With the pictures left out, copy the listing below exactly.

### EXERCISE DATA

========================================================================

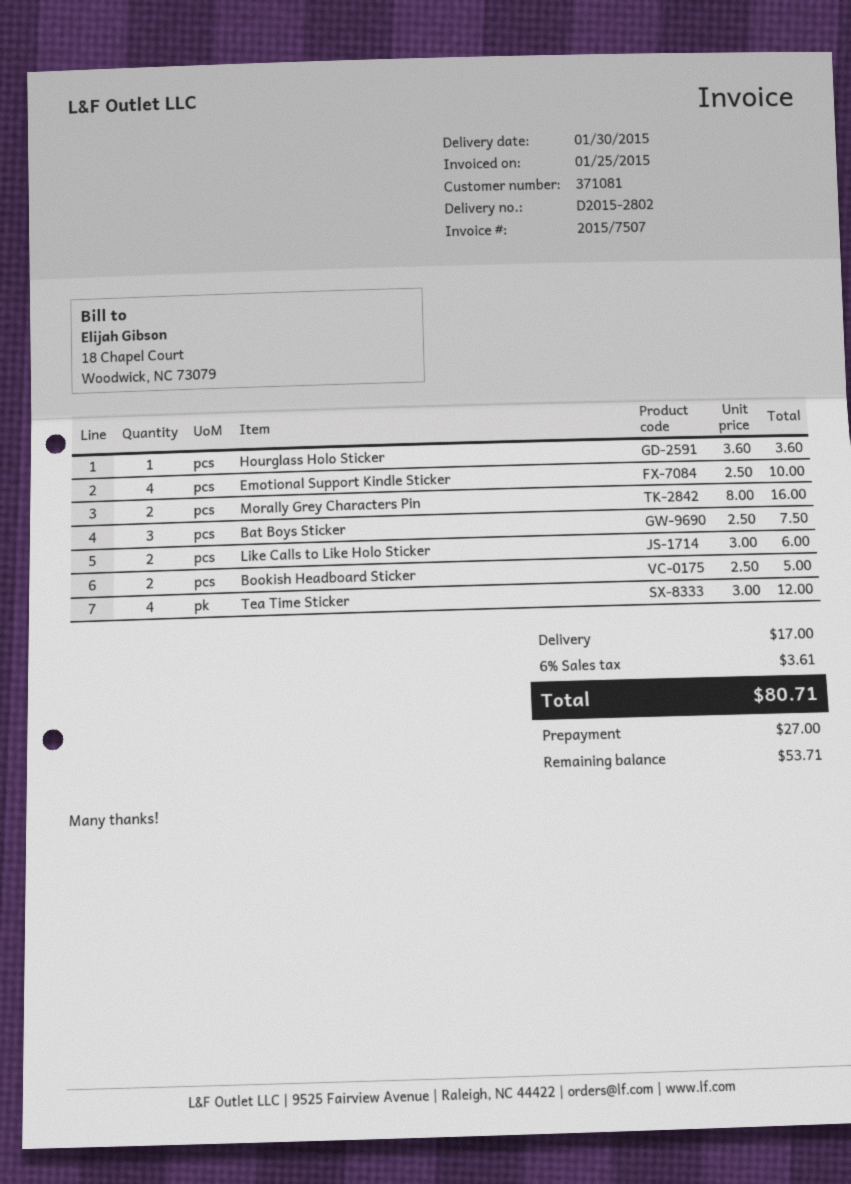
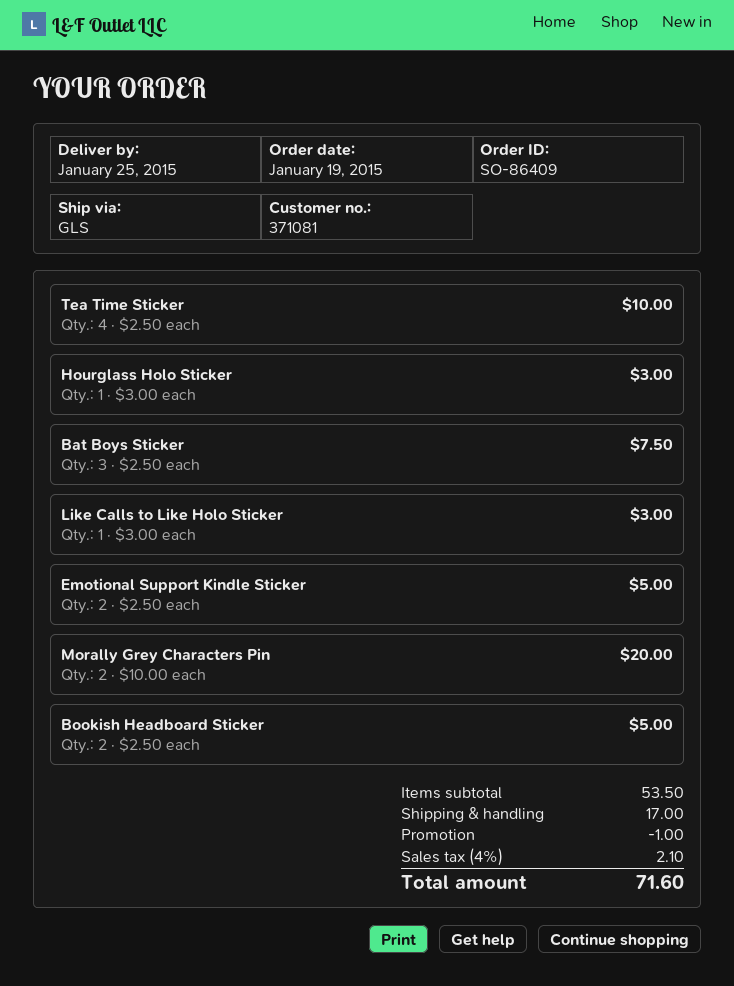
delivery date: 2015-01-30 -> 2015-01-25
Hourglass Holo Sticker: 1 x 3.60 = 3.60 -> 1 x 3.00 = 3.00
Emotional Support Kindle Sticker: 4 x 2.50 = 10.00 -> 2 x 2.50 = 5.00
Morally Grey Characters Pin: 2 x 8.00 = 16.00 -> 2 x 10.00 = 20.00
Like Calls to Like Holo Sticker: 2 x 3.00 = 6.00 -> 1 x 3.00 = 3.00
Tea Time Sticker: 4 x 3.00 = 12.00 -> 4 x 2.50 = 10.00
discount: none -> 1.00
tax: 6% = 3.61 -> 4% = 2.10
total: 80.71 -> 71.60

========================================================================

### RESULT OF THE EXERCISE
delivery date: 2015-01-30 -> 2015-01-25
Hourglass Holo Sticker: 1 x 3.60 = 3.60 -> 1 x 3.00 = 3.00
Emotional Support Kindle Sticker: 4 x 2.50 = 10.00 -> 2 x 2.50 = 5.00
Morally Grey Characters Pin: 2 x 8.00 = 16.00 -> 2 x 10.00 = 20.00
Like Calls to Like Holo Sticker: 2 x 3.00 = 6.00 -> 1 x 3.00 = 3.00
Tea Time Sticker: 4 x 3.00 = 12.00 -> 4 x 2.50 = 10.00
discount: none -> 1.00
tax: 6% = 3.61 -> 4% = 2.10
total: 80.71 -> 71.60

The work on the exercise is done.